List of line detection steps or tools that could be used as part of a line detection algorithm

  1. Robust Eigenvalue Analysis
  2. Hough Transforms (in many forms)
  3. Skeletonizing (erosion and dilation)
  4. Histogram backprojection to extract colors
  5. RANSAC and other related interpolation(?) methods
  6. Reconstructing a disparity image from pointcloud (to remove pixels from the image which are not on the ground e.g. barrels or sawhorses with white stripes on them)
  7. Edge detection/Canny/Contours
  8. Gabor filter
  9. Dynamic/Directional Brightest pixel threshold (per row or column). Here's how Brightest pixel threshold normally works: for every row of pixels in the image, you find the brightest pixel and zero out all other pixels (like a binary threshold). Do that for every row. This works great but only if the lanes are vertical in the image. So my idea is to change the direction at which you take brightest pixel (instead of looking at every row, you could look at every column, or look diagonally). I will try doing all 3 at the same time (row, column, diagonal) and use the three images to find lines (maybe average the lines or take the best one or merge the images).
  10. Subtraction filter for bright top of image (similar to histogram equalization?)
  11. Look at Hough transform + clustering in order to get the actual line (instead of the many overlayed but not colinear lines). Also consider just straight up line-segment clustering on Hough results like using Eigenclustering.
  12. Adaptive Histogram Equalization (CLAHE), which is only available in OpenCV 3.0.
  13. Since the direction of the lanes doesn't change too drastically, we should look for lanes that are similar in slope to current ones. Based on current slope of the lanes, set the direction of the kernels when filtering (like in Gabor) to be similar.
  14. Applying histogram equalization AFTER initial thresholding (such as with backprojection) will spread the values around so a second thresholding stage will be less sensitive. Maybe not, apparently. It seems that equalizing the histogram after backprojection might lead to making the bright lines a bit faded
  15. In order to solve the problem of lineFit not working for multiple lines, we can use clustering (think PCA) to cluster lines into separate clusters. This could even work great to remove noise (by only grabbing largest 1 or 2 clusters and throwing away small ones)
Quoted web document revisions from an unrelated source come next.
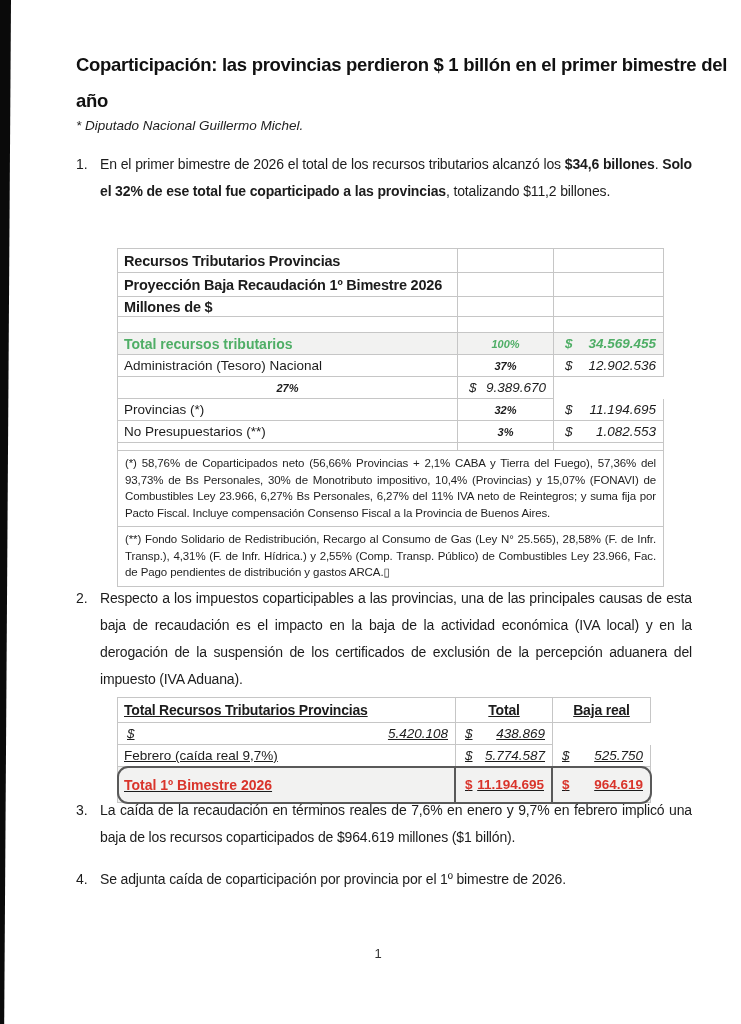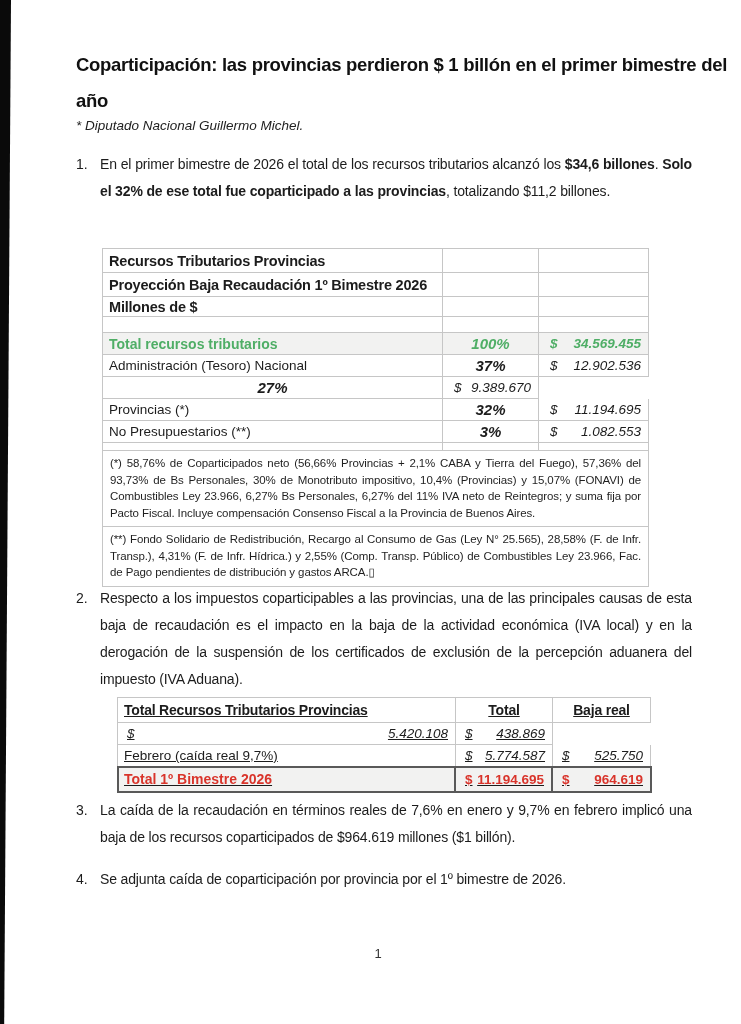--- a/index.html
+++ b/index.html
@@ -23,7 +23,7 @@
   #item4 .li-text{text-align:left;}
 
   
-  .t1{position:absolute;left:102px;top:248px;width:546px;
+  .t1{position:absolute;left:117px;top:248px;width:546px;
       border-top:1px solid var(--border);border-left:1px solid var(--border);
       font-size:13.5px;background:#fff;}
   .t1-row{display:grid;grid-template-columns:340px 96px 110px;}

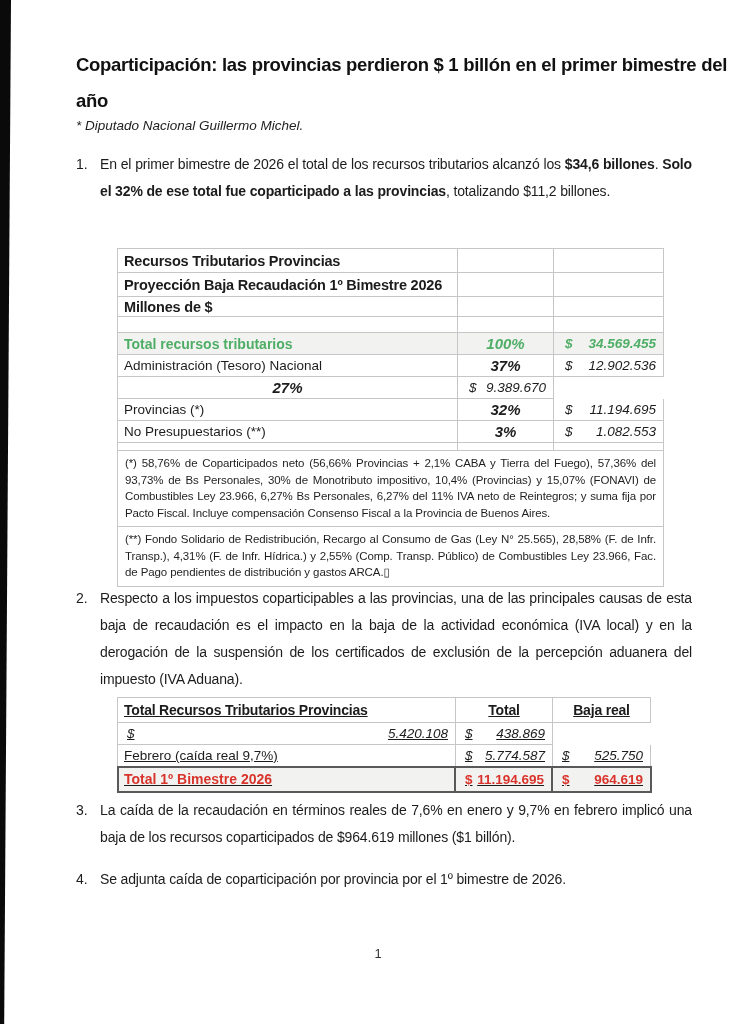--- a/index.html
+++ b/index.html
@@ -33,7 +33,7 @@
   .t1-hrow3{height:20px;text-align:center;}
   .t1-empty{height:16px;} .t1-empty2{height:8px;}
   .t1-data{height:22px;}
-  .t1 .pct{justify-content:center;font-weight:700;font-style:italic;font-size:15px;padding:0 4px;}
+  .t1 .pct{justify-content:center;font-weight:700;font-style:italic;font-size:11px;padding:0 4px;}
   .t1 .amt{justify-content:space-between;font-style:italic;padding:0 7px 0 11px;}
   .t1 .amt .val{font-style:italic;}
   .total-green .cell{background:var(--rowbg);color:var(--green);}

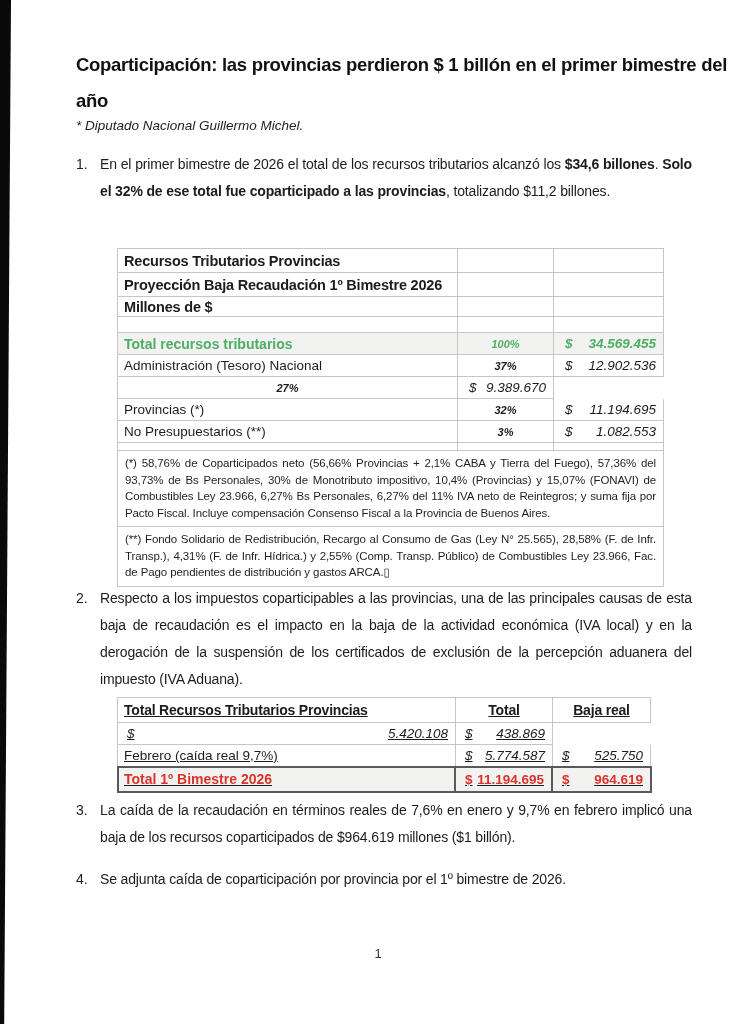--- a/index.html
+++ b/index.html
@@ -54,7 +54,7 @@
   .t2-head .hc{justify-content:center;}
   .t2-data{height:22px;}
   .t2 .amt{justify-content:space-between;font-style:italic;padding:0 7px 0 9px;}
-  .t2-total{height:25px;outline:2px solid var(--darkborder);outline-offset:-1px;}
+  .t2-total{height:36px;outline:2px solid var(--darkborder);outline-offset:-1px;border-radius:10px;}
   .t2-total .cell{background:var(--rowbg);color:var(--red);font-weight:700;
       border-right:2px solid var(--darkborder);}
   .t2-total .cell:last-child{border-right:1px solid var(--border);}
Going from Image coordinates (pixels) to World coordinates (x,y,z relative to camera)

Using a library (image_geometry) function called projectPixelTo3dRay(uv), a 3d ray (from the center of the camera) that represents the pixel in the 3d world is calculated. This is done for every pixel (and it's given in the camera_optical frame).

The camera_optical frame has the Z axis pointing away from the camera into the image, and the X axis pointing to the right, and the Y axis pointing down (the X and Y axes correspond to the image frame). This is the frame image_geometry works with, and is different from the camera frame (which is the camera in real life, with Z pointing up, X pointing forwards, and Y pointing left). Set up a static tf between camera_optical and camera to fix this. camera_optical vs camera frame

Now, since these 3d rays we got are in the camera_optical frame, we have to transform them into the base_link frame (the base of the robot, which has a Z origin starting at the ground plane). Once they are transformed, you simply find the intersection of these rays with the ground plane defined by z=0. The point where they intersect will give you the x and y coordinate in real life where the pixel will lie (the Z is assumed zero). The node pixel_to_coordinate_calculator is run once (uses camera intrinsics and the TFs for extrinsics), and then it calculates these x and y intersections for each pixel, and writes them to a file.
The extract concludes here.